Asloca Association Suisse des locataires - Section romande

NEUCHATEL: La chambre immobilière veut la guerre...

Neuch?tel, 6 septembre 2013

En majorité au Grand Conseil, les parlementaires de droite ont l’intention de remettre en question certaines dispositions légales qu’ils jugent trop contraignantes pour les propriétaires. L’ASLOCA va se battre.

Forte de sa nouvelle majorité à la droite du Grand Conseil et représentée par quelques députés, la Chambre immobilière neuchâteloise a profité de son assemblée générale, en mai dernier, pour tenir des propos belliqueux.
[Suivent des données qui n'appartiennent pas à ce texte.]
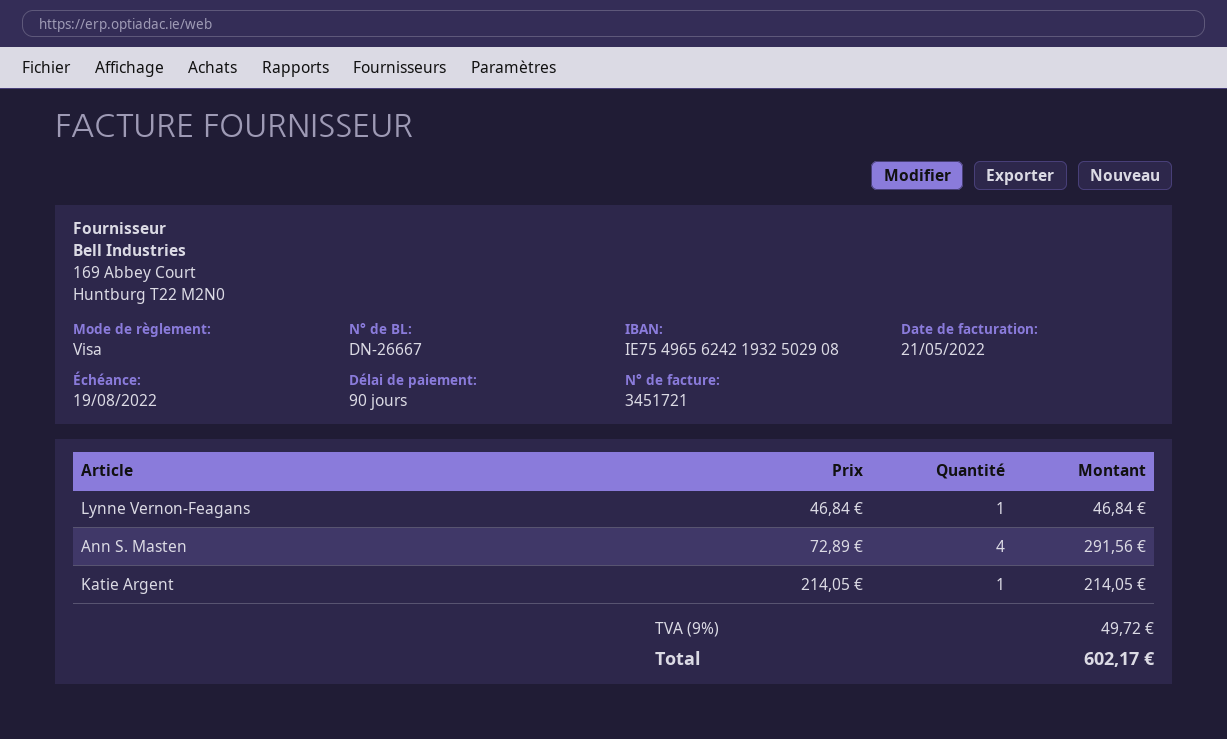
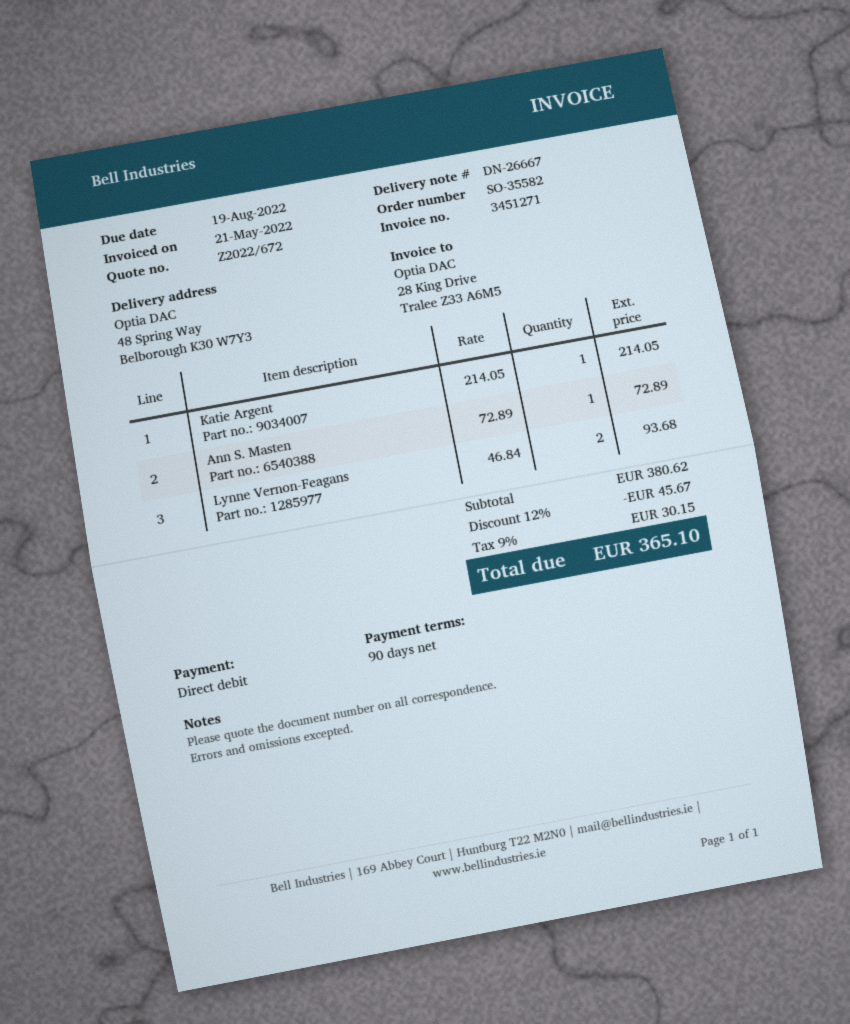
invoice number: 3451721 -> 3451271
payment method: Visa -> direct debit
Lynne Vernon-Feagans: 1 x 46.84 = 46.84 -> 2 x 46.84 = 93.68
Ann S. Masten: 4 x 72.89 = 291.56 -> 1 x 72.89 = 72.89
discount: none -> 12% = 45.67
tax: 9% = 49.72 -> 9% = 30.15
total: 602.17 -> 365.10

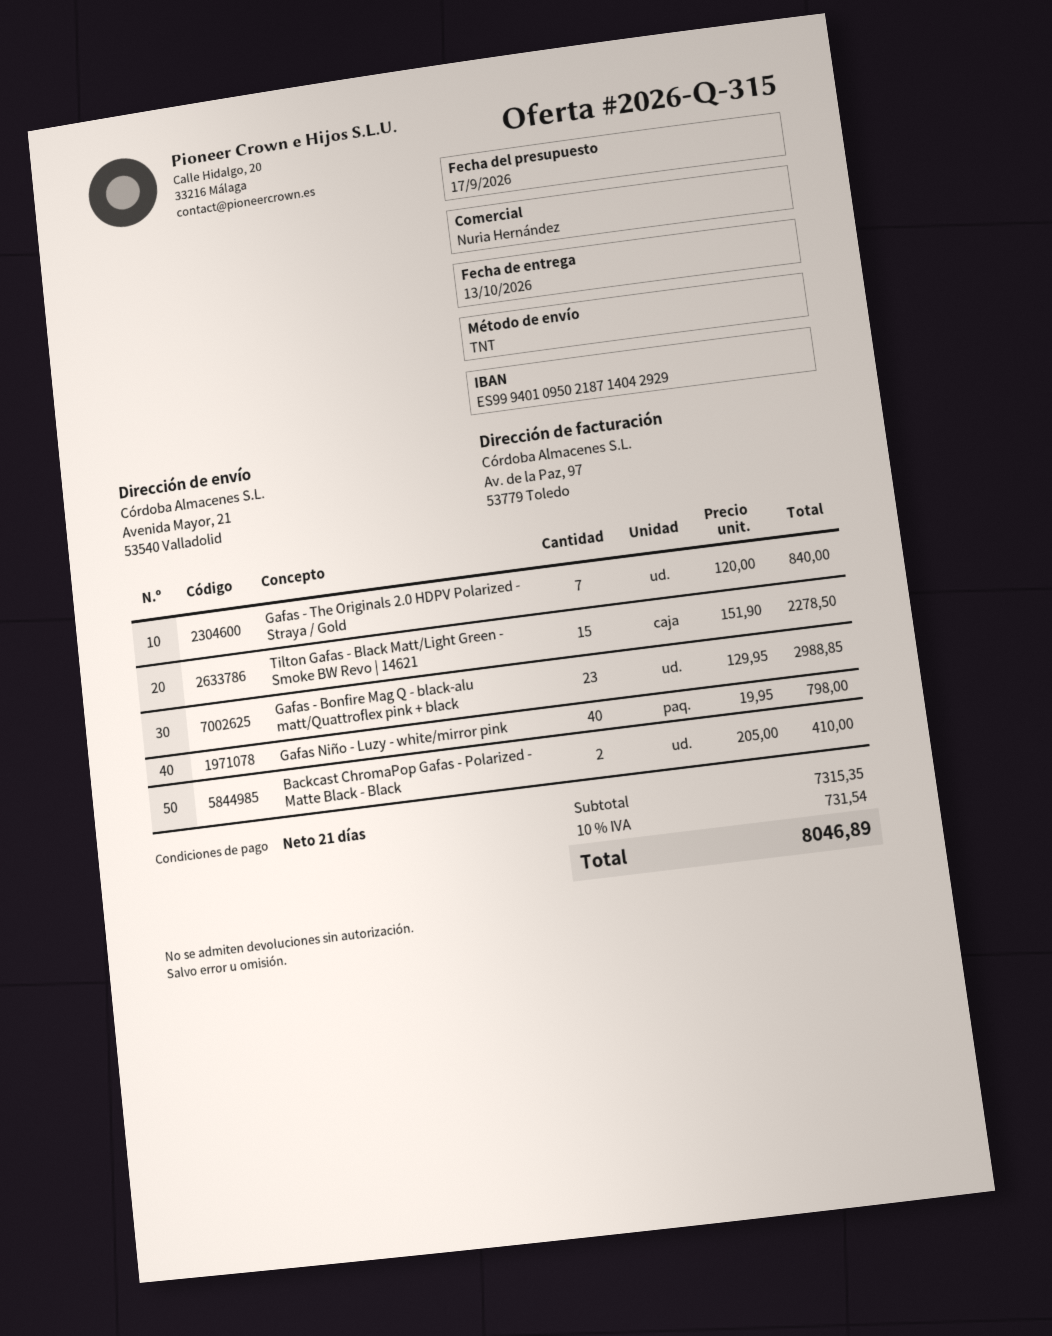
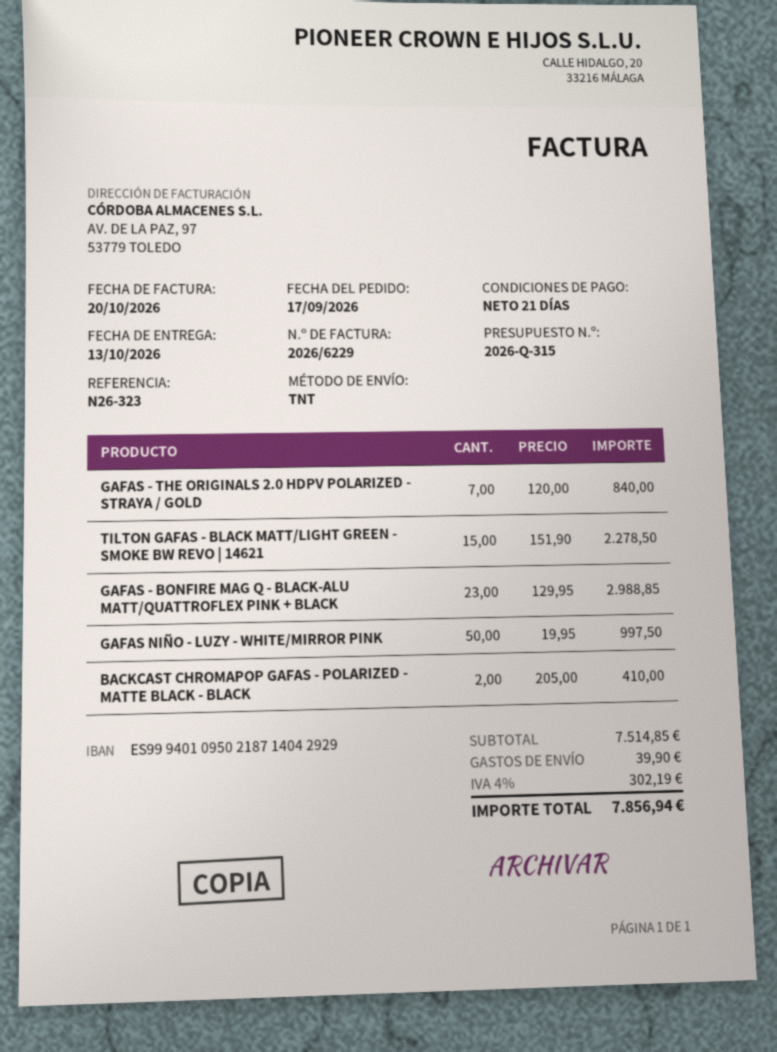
Gafas Niño - Luzy - white/mirror pink: 40 x 19.95 = 798.00 -> 50 x 19.95 = 997.50
subtotal: 7315.35 -> 7514.85
shipping: none -> 39.90
tax: 10% = 731.54 -> 4% = 302.19
total: 8046.89 -> 7856.94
Selon la presse locale, ces parlementaires pourraient rapidement remettre en cause certaines dispositions légales jugées trop contraignantes pour les propriétaires. On pense notamment à l'obligation faite aux propriétaires dans les communes où sévit la pénurie de logements de communiquer à la conclusion du bail les loyers appliqués aux précédents locataires.
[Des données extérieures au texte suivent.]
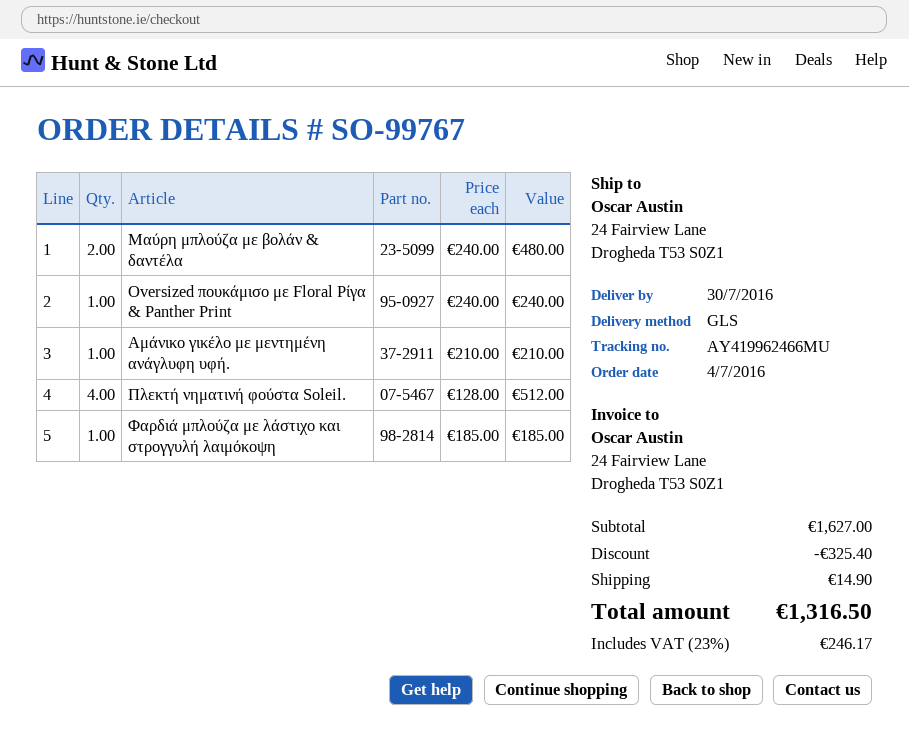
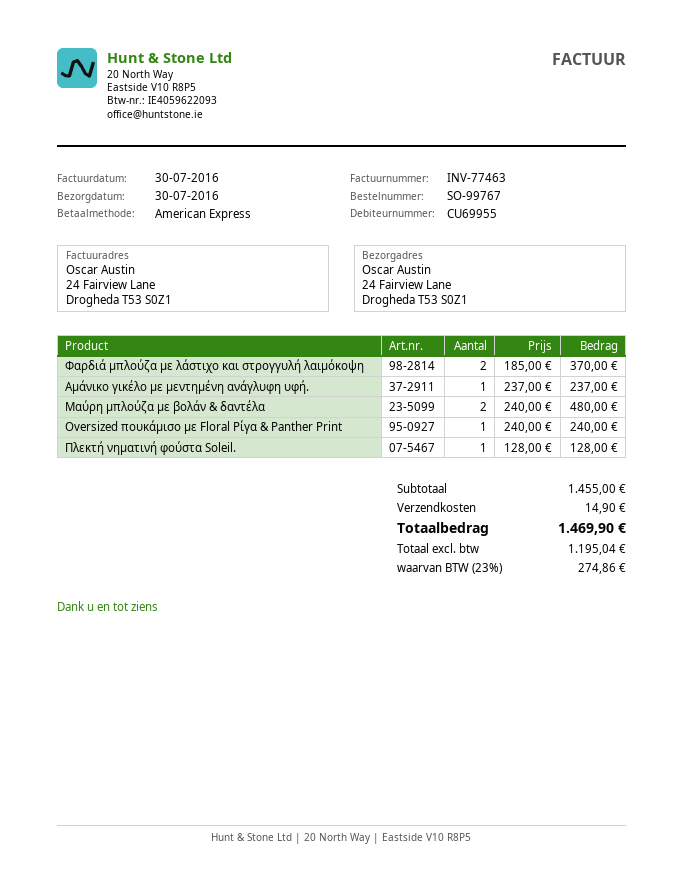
Αμάνικο γικέλο με μεντημένη ανάγλυφη υφή.: 1 x 210.00 = 210.00 -> 1 x 237.00 = 237.00
Πλεκτή νηματινή φούστα Soleil.: 4 x 128.00 = 512.00 -> 1 x 128.00 = 128.00
Φαρδιά μπλούζα με λάστιχο και στρογγυλή λαιμόκοψη: 1 x 185.00 = 185.00 -> 2 x 185.00 = 370.00
subtotal: 1627.00 -> 1455.00
discount: 325.40 -> none
tax: 23% = 246.17 -> 23% = 274.86
total: 1316.50 -> 1469.90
A d’autres temps, d’autres mœurs

Rappelons que le droit du bail entré en vigueur en 1990 laisse aux cantons la liberté de rendre obligatoire l'usage d'une telle formule sur tout ou partie de leur territoire lors de la conclusion d'un nouveau bail. A l'époque, la droite était également majoritaire au Grand Conseil et fonctionnait déjà comme relais des milieux immobiliers. Il n'en demeure pas moins que ceux-ci étaient plus soucieux de leur image, d'une certaine transparence et d'un meilleur équilibre entre les parties à un bail.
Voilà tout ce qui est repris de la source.